Par Jonathan HAMARD | Rédacteur
Trois ans après s'être fait remarquer avec son premier album "Si l'on s'en souvient", dont ont été extraits les singles "Fais passer le mot" et "Te passe pas de moi", Judith revient sous un nouveau jour. Signée sur le label My Major Company, la chanteuse a séduit 620 internautes, qui ont contribué au financement de son deuxième opus "Tombée du lit", plus introspectif et mélancolique, qu'elle a entièrement écrit et composé. La chanteuse nous délivre quelques clefs pour comprendre le sens de ses nouveaux morceaux.
Crédits photo : Vanessa Filho
Propos recueillis par Jonathan Hamard.

Il s'est écoulé trois années depuis la parution de ton premier album "Si l'on s'en souvient", succès d'estime mais très bien accueilli par les radios. Même si on t'a entendu sur les deux volumes de "Génération Goldman" en 2012 et 2013, tu es restée plutôt discrète. Pourquoi ce long silence ?
J'ai pris beaucoup de temps pour écrire de nouvelles chansons. J'ai mis à peu près deux ans pour rassembler les 13 chansons que l'on retrouve sur mon nouvel album. Il y a eu aussi toute la phase de création de l'image. On a pris beaucoup de temps pour réfléchir et trouver les bonnes photos. Et puis, il y a eu la mise en jauge l'an dernier, sur le site My Major Company. On a rempli la jauge en un temps record. Il n'a fallu que six jours ! On a même rassemblé plus de contributeurs que ce qui avait été demandé...

Tu n'as pas appréhendé l'ouverture de cette jauge ?
Je savais que beaucoup de gens avaient aimé le premier album parce que j'ai eu deux titres qui sont pas mal passés en radio. Même si les ventes de l'album n'ont pas été ce qu'on avait espéré, si elles n'ont pas été vertigineuses, le public en a entendu parler. On ne peut pas dire que les 10.000 personnes qui ont acheté mon premier disque ne comptent pas. Il y avait déjà un public quoi qu'il arrive. Mais je veux bien admettre qu'on ressent une petite appréhension dans tous les cas avec l'ouverture d'une jauge. D'autant qu'il n'y avait plus beaucoup d'activité sur mon site ni sur Facebook depuis un moment... En plus, c'était à l'époque où sortaient des articles pas très élogieux à l'égard de My Major Company. Donc on ne savait vraiment pas quelle position le public allait adopter. Mais le succès de la jauge m'a réconforté dans le sentiment que j'avais véritablement trouvé quelque chose avec cet album.

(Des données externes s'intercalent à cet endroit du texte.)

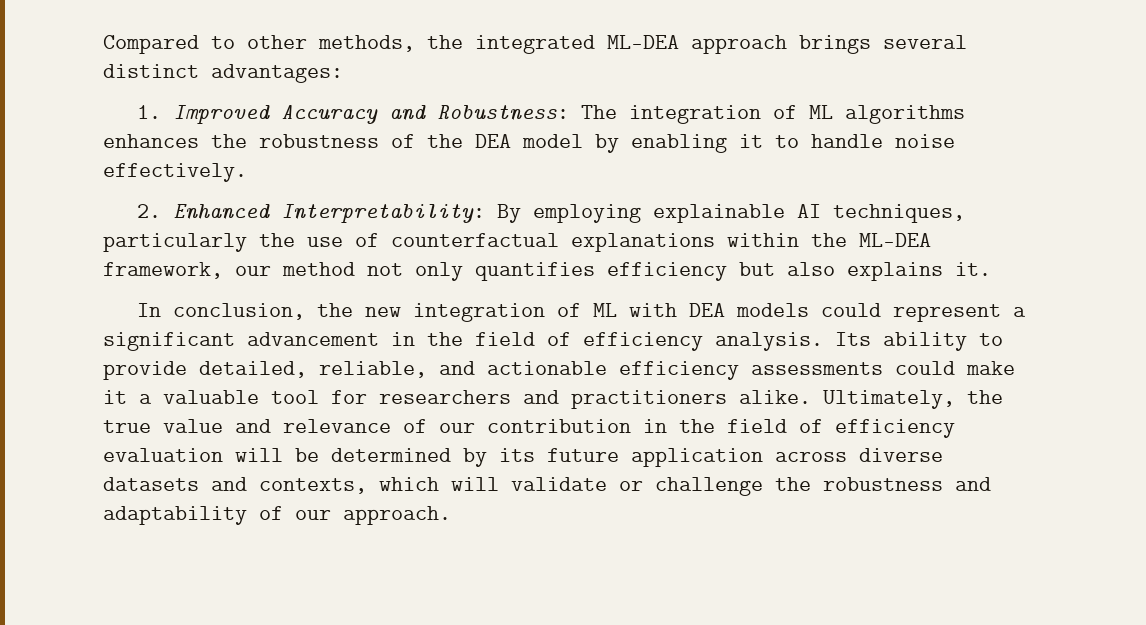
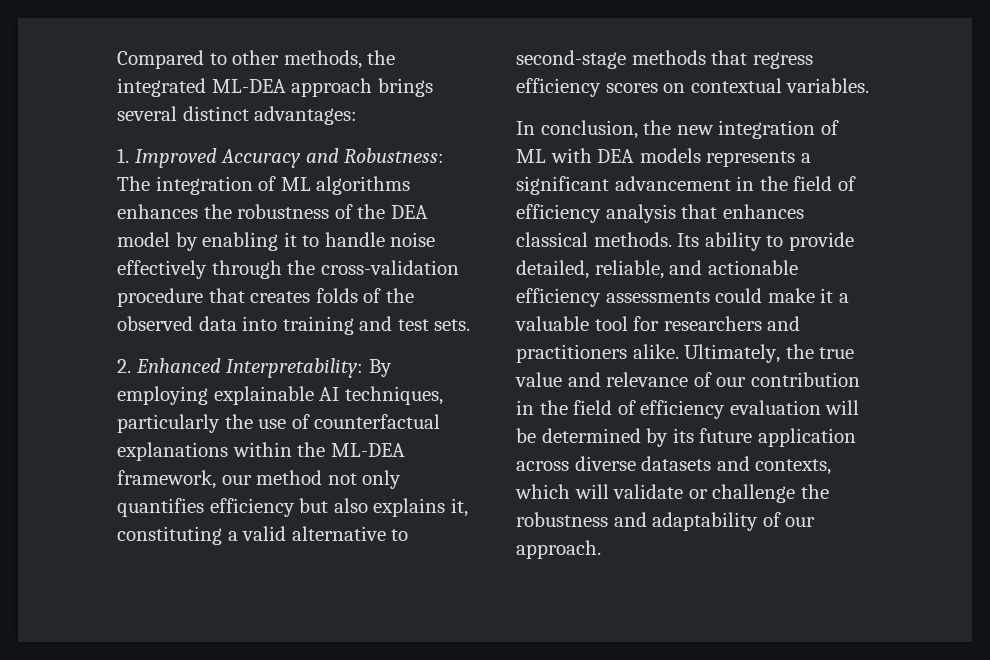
- 1. Improved Accuracy and Robustness: The integration of ML algorithms enhances the robustness of the DEA model by enabling it to handle noise effectively.
+ 1. Improved Accuracy and Robustness: The integration of ML algorithms enhances the robustness of the DEA model by enabling it to handle noise effectively through the cross-validation procedure that creates folds of the observed data into training and test sets.
- 2. Enhanced Interpretability: By employing explainable AI techniques, particularly the use of counterfactual explanations within the ML-DEA framework, our method not only quantifies efficiency but also explains it.
+ 2. Enhanced Interpretability: By employing explainable AI techniques, particularly the use of counterfactual explanations within the ML-DEA framework, our method not only quantifies efficiency but also explains it, constituting a valid alternative to second-stage methods that regress efficiency scores on contextual variables.
- In conclusion, the new integration of ML with DEA models could represent a significant advancement in the field of efficiency analysis.
+ In conclusion, the new integration of ML with DEA models represents a significant advancement in the field of efficiency analysis that enhances classical methods.

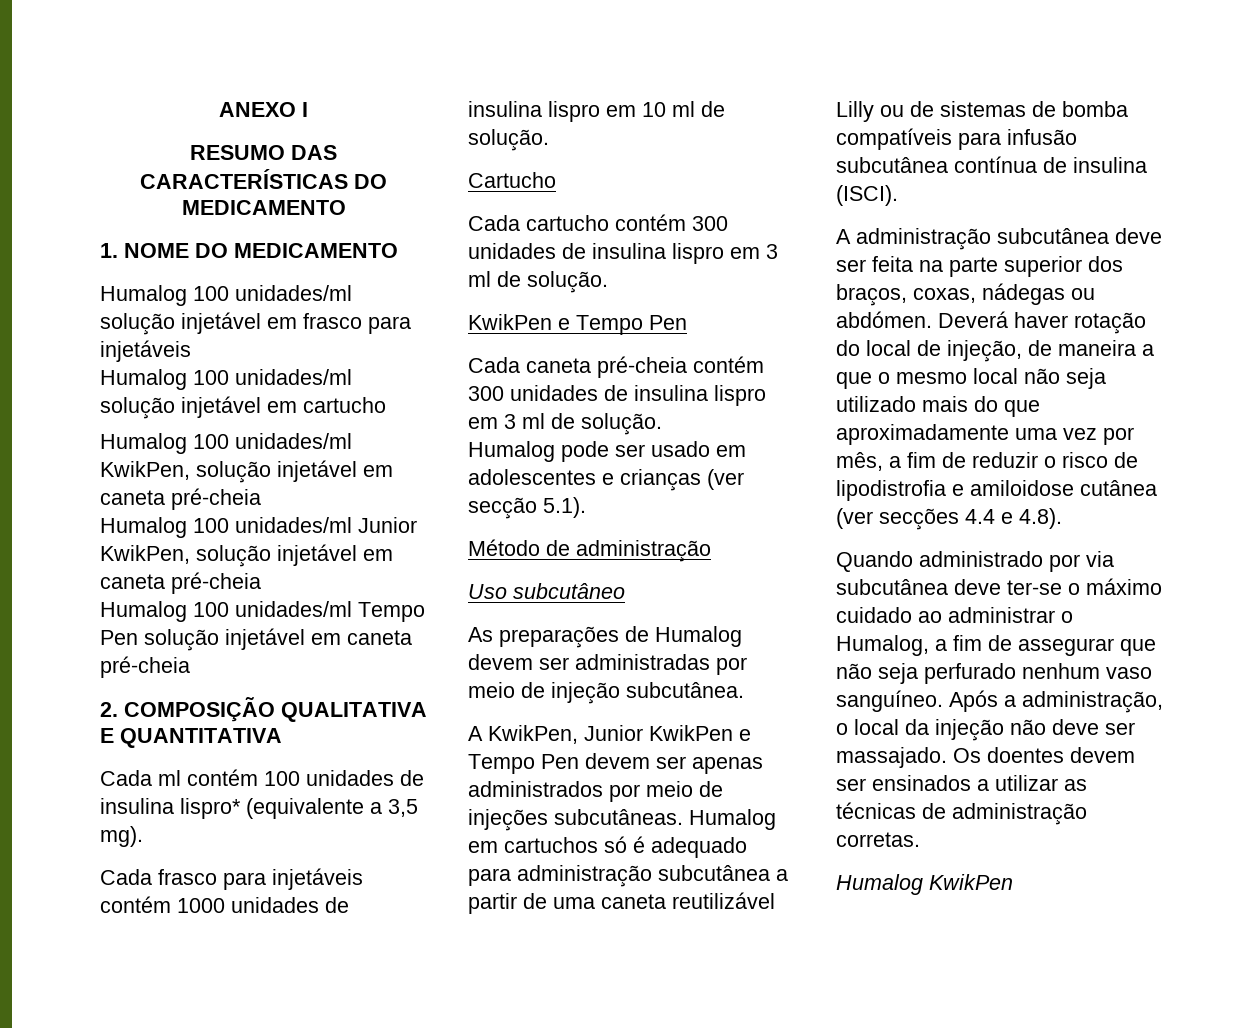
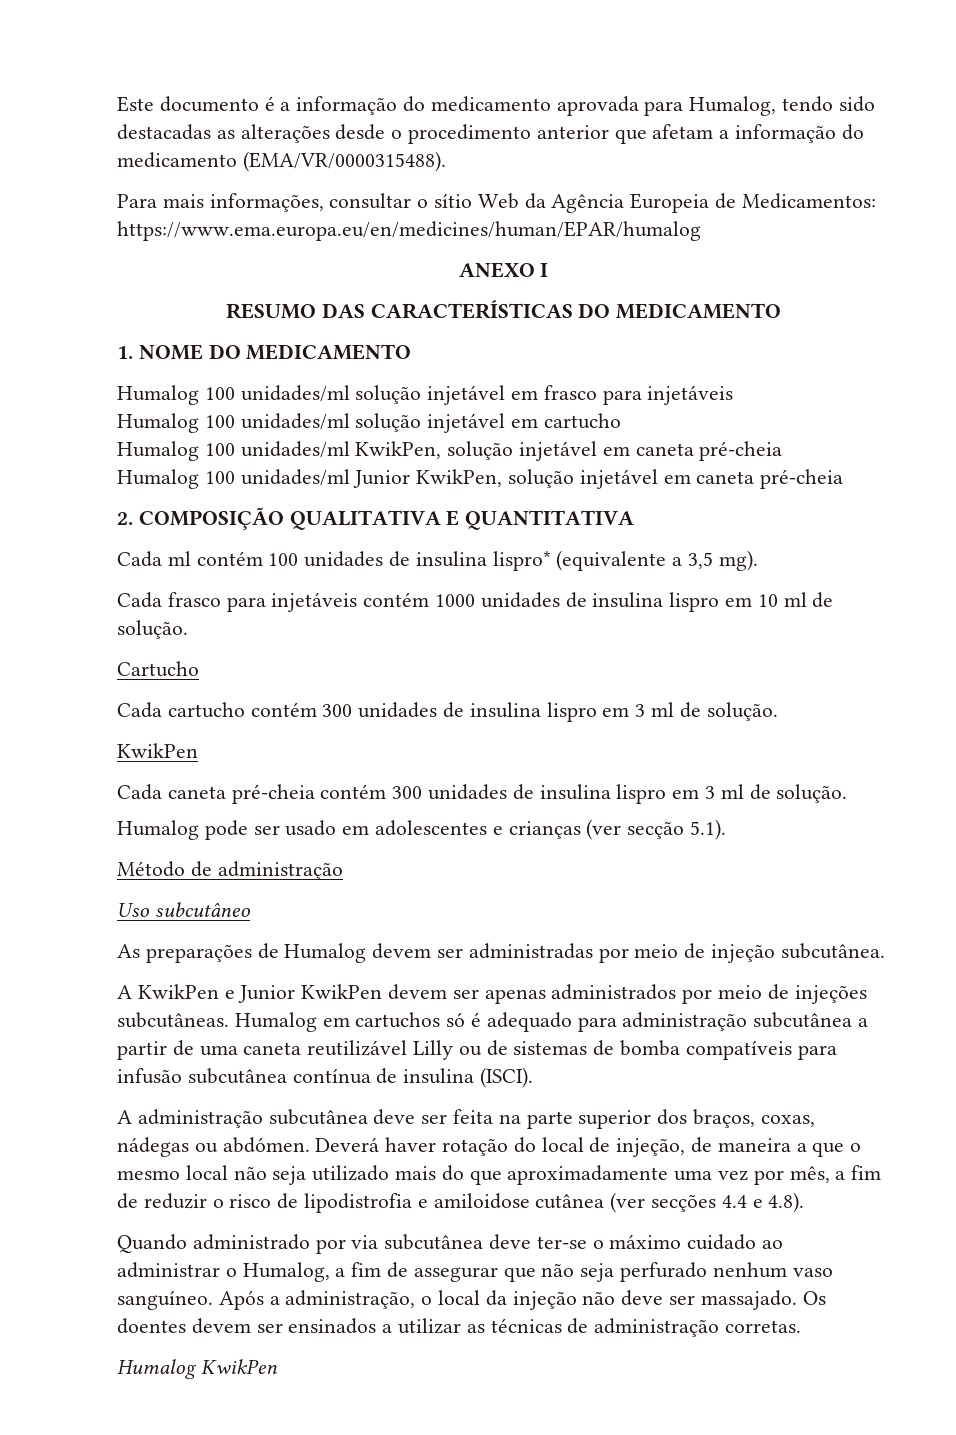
+ Este documento é a informação do medicamento aprovada para Humalog, tendo sido destacadas as alterações desde o procedimento anterior que afetam a informação do medicamento (EMA/VR/0000315488).
+ Para mais informações, consultar o sítio Web da Agência Europeia de Medicamentos: https://www.ema.europa.eu/en/medicines/human/EPAR/humalog
- Humalog 100 unidades/ml Tempo Pen solução injetável em caneta pré-cheia
  Cada cartucho contém 300 unidades de insulina lispro em 3 ml de solução.
- KwikPen e Tempo Pen
+ KwikPen
- A KwikPen, Junior KwikPen e Tempo Pen devem ser apenas administrados por meio de injeções subcutâneas.
+ A KwikPen e Junior KwikPen devem ser apenas administrados por meio de injeções subcutâneas.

L'acte de création est suscité par un malaise
Le disque était-il déjà prêt à l'ouverture de la jauge ?
J'avais déjà toutes les chansons mais il n'était pas encore enregistré. On avait déjà quelques enregistrements mais ce n'était que des maquettes très abouties. On était loin d'avoir terminé. Je peux te l'assurer (sourire) !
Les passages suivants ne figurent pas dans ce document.